Despite this apparent coexistence of order and chaos, preservation and decay, all in a gorgeous space of tree-shaded coolness and mini meadows of golden northern light, the main feeling that grew in me was more than just calm. It was warmer than that. More human. I felt affection. (Or at least connection, though is there any meaningful difference between the two?)
Lychakiv might date back to 1787 but most of the dates I saw were 20th century. These people, whose faces often glowered, grinned, or glared out of old photos, were mostly Soviets. Military commanders looked formidable and unyielding in their uniforms, and I remembered that I had been raised to fear these people, obediently (and idiotically) hiding from nuclear devastation under my desk during drills because one never knew when The Enemy might unleash destruction.
But these people were not my enemies. They never were. These people were just people. Whether it was the husband and wife of fifty years, the feminist playwright, or the graves clustered around that of a boy who died after only six short years of life. People.
Graveyards normally spur a feisty adrenaline in me, a hedonistic urge to live loud in defiance of the death that’s waiting. This one did something else. Lychakiv made me want to sit and read a book in the late afternoon air, just hanging out with my fellow humans, my friends, and who cares if they might have said “comrade” instead?
It’s not a revolutionary insight. I’d say it’s more a base awareness we all have but sometimes manage to forget, but it was the lesson I re-learned that day. And I didn’t even know that one more lesson was planted, one that wouldn’t ripen until today, when I learned that a feuilletonist is someone who writes in the feuilleton, a newspaper supplement for all the non-political, non-news entertainment stuff. So Gabryela was not only a writer, journalist, and actress, she was also a gossip columnist. How utterly human.
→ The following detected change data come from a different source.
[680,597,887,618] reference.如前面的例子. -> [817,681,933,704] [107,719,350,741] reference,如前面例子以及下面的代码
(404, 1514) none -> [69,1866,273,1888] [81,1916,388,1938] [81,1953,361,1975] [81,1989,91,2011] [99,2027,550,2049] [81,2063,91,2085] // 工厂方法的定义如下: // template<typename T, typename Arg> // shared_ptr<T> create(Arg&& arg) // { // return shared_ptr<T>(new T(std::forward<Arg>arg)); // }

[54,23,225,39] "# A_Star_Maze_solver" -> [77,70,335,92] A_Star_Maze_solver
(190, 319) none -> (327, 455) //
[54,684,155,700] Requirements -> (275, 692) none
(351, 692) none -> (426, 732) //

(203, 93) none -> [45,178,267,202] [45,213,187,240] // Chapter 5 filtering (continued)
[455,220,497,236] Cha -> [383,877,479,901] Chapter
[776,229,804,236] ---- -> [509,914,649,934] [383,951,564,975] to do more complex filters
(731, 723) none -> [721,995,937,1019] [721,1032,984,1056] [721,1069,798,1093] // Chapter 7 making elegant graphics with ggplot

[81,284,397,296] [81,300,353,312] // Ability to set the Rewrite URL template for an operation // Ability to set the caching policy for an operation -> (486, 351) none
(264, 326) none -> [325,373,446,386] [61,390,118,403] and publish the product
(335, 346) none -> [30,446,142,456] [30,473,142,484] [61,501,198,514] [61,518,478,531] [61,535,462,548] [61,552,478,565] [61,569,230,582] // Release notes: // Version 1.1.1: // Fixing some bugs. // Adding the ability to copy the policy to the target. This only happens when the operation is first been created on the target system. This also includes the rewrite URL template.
Hi there, I really enjoyed this post of yours, thank you for sharing. When ever I have a chance to visit my home country in Europe, I love to go to cemeteries, like in Poland, Italy, France and Germany ( where I am from originally). It’s very interesting reading about other peoples life written on their gravestones, their accomplishments and also sufferings. Many years ago I spent an entire week in Paris, visiting the most beautiful cemeteries, where I photographed a lot, so many writers, musicians and artist are laid down there to rest in peace.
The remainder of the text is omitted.